### Work request
In the listing below, find each line containing "with" and report it.

Extracted entries section start

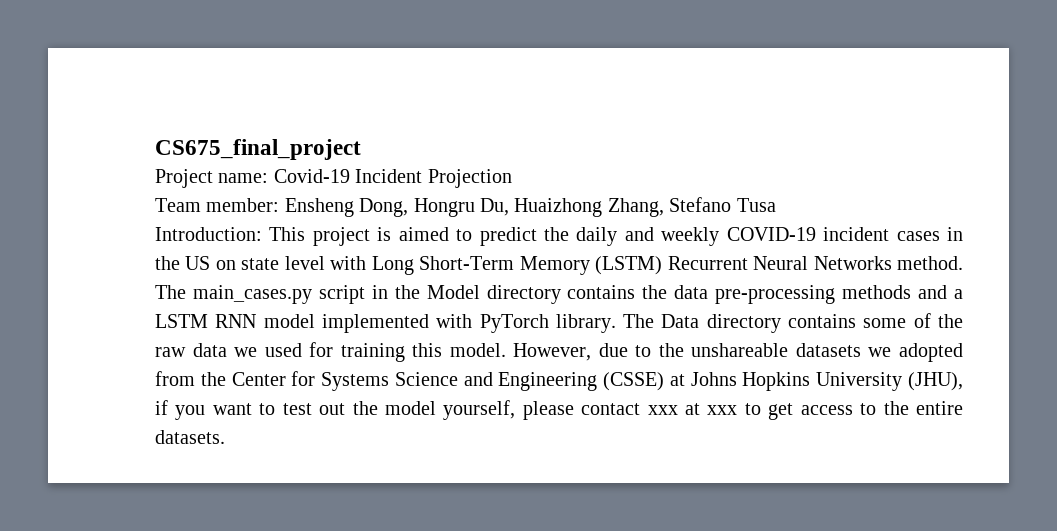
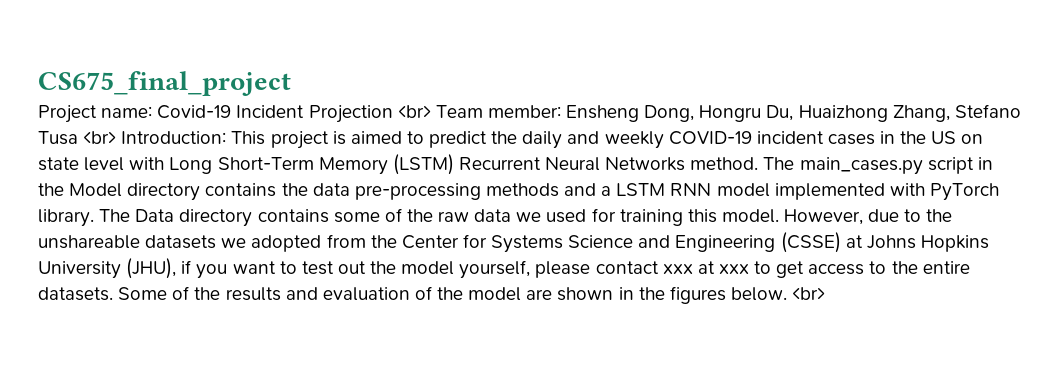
- Project name: Covid-19 Incident Projection
- Team member: Ensheng Dong, Hongru Du, Huaizhong Zhang, Stefano Tusa
- Introduction: This project is aimed to predict the daily and weekly COVID-19 incident cases in the US on state level with Long Short-Term Memory (LSTM) Recurrent Neural Networks method.
+ Project name: Covid-19 Incident Projection <br> Team member: Ensheng Dong, Hongru Du, Huaizhong Zhang, Stefano Tusa <br> Introduction: This project is aimed to predict the daily and weekly COVID-19 incident cases in the US on state level with Long Short-Term Memory (LSTM) Recurrent Neural Networks method.
+ Some of the results and evaluation of the model are shown in the figures below. <br>

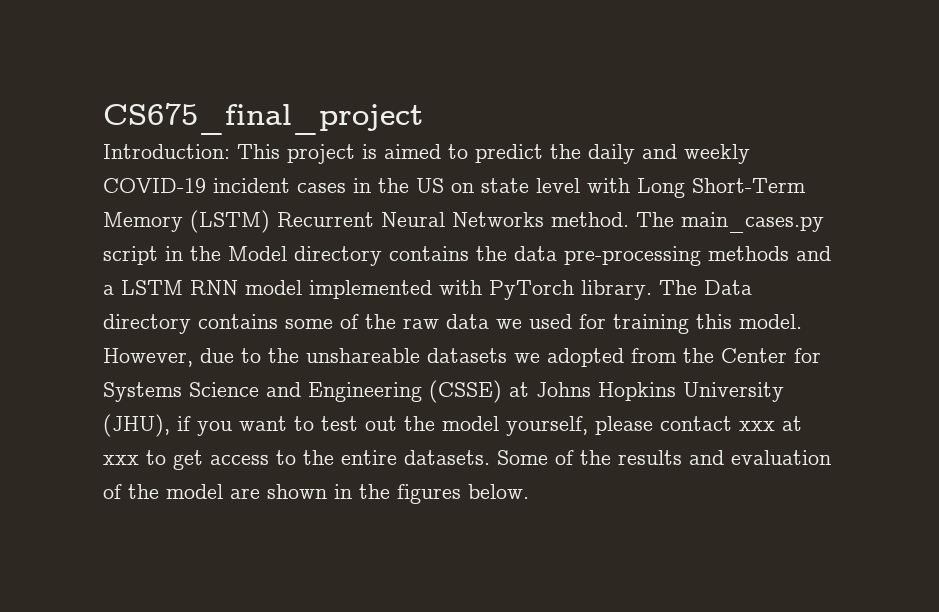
- Project name: Covid-19 Incident Projection <br> Team member: Ensheng Dong, Hongru Du, Huaizhong Zhang, Stefano Tusa <br> Introduction: This project is aimed to predict the daily and weekly COVID-19 incident cases in the US on state level with Long Short-Term Memory (LSTM) Recurrent Neural Networks method.
+ Introduction: This project is aimed to predict the daily and weekly COVID-19 incident cases in the US on state level with Long Short-Term Memory (LSTM) Recurrent Neural Networks method.
- Some of the results and evaluation of the model are shown in the figures below. <br>
+ Some of the results and evaluation of the model are shown in the figures below.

Extracted entries section end

### Result below
- Introduction: This project is aimed to predict the daily and weekly COVID-19 incident cases in the US on state level with Long Short-Term Memory (LSTM) Recurrent Neural Networks method.
+ Project name: Covid-19 Incident Projection <br> Team member: Ensheng Dong, Hongru Du, Huaizhong Zhang, Stefano Tusa <br> Introduction: This project is aimed to predict the daily and weekly COVID-19 incident cases in the US on state level with Long Short-Term Memory (LSTM) Recurrent Neural Networks method.
- Project name: Covid-19 Incident Projection <br> Team member: Ensheng Dong, Hongru Du, Huaizhong Zhang, Stefano Tusa <br> Introduction: This project is aimed to predict the daily and weekly COVID-19 incident cases in the US on state level with Long Short-Term Memory (LSTM) Recurrent Neural Networks method.
+ Introduction: This project is aimed to predict the daily and weekly COVID-19 incident cases in the US on state level with Long Short-Term Memory (LSTM) Recurrent Neural Networks method.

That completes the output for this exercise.